[Collected data entries]
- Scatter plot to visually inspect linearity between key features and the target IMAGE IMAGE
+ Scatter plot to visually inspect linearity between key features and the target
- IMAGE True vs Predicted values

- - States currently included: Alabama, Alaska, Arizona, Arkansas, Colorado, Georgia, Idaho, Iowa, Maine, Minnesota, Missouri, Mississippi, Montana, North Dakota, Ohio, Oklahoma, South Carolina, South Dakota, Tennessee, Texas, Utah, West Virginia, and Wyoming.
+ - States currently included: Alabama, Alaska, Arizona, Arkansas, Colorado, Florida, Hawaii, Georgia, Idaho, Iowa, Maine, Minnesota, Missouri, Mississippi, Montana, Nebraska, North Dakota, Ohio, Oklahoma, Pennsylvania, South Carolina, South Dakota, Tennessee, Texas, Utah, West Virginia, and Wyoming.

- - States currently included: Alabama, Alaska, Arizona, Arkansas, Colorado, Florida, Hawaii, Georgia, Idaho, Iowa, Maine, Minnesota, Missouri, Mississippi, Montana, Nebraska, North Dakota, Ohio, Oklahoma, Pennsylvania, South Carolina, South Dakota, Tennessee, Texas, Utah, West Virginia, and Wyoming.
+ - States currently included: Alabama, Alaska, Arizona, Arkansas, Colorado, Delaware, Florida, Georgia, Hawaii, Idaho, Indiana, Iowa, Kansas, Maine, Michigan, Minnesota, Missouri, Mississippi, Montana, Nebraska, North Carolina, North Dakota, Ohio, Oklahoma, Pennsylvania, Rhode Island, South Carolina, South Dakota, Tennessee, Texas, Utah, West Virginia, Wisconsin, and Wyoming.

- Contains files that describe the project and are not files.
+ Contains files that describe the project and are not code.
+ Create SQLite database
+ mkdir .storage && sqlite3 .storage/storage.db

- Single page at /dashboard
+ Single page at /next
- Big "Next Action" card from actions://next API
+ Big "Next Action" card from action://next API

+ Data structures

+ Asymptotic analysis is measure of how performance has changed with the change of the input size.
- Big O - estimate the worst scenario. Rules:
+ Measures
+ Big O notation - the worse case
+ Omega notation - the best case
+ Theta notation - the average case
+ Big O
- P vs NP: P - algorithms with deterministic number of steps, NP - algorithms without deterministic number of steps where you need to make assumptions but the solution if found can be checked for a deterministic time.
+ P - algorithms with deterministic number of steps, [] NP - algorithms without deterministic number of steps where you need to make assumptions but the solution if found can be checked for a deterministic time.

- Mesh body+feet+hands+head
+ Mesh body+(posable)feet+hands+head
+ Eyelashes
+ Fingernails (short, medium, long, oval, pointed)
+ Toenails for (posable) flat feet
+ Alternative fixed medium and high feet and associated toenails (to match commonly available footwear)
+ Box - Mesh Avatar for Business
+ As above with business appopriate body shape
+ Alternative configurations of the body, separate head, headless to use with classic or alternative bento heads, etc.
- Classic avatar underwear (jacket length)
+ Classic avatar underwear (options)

Exercise requirements ▸
Where does the string "Florida" appear in the records above? Return every line that holds it.

Problem solution ▸
+ - States currently included: Alabama, Alaska, Arizona, Arkansas, Colorado, Florida, Hawaii, Georgia, Idaho, Iowa, Maine, Minnesota, Missouri, Mississippi, Montana, Nebraska, North Dakota, Ohio, Oklahoma, Pennsylvania, South Carolina, South Dakota, Tennessee, Texas, Utah, West Virginia, and Wyoming.
- - States currently included: Alabama, Alaska, Arizona, Arkansas, Colorado, Florida, Hawaii, Georgia, Idaho, Iowa, Maine, Minnesota, Missouri, Mississippi, Montana, Nebraska, North Dakota, Ohio, Oklahoma, Pennsylvania, South Carolina, South Dakota, Tennessee, Texas, Utah, West Virginia, and Wyoming.
+ - States currently included: Alabama, Alaska, Arizona, Arkansas, Colorado, Delaware, Florida, Georgia, Hawaii, Idaho, Indiana, Iowa, Kansas, Maine, Michigan, Minnesota, Missouri, Mississippi, Montana, Nebraska, North Carolina, North Dakota, Ohio, Oklahoma, Pennsylvania, Rhode Island, South Carolina, South Dakota, Tennessee, Texas, Utah, West Virginia, Wisconsin, and Wyoming.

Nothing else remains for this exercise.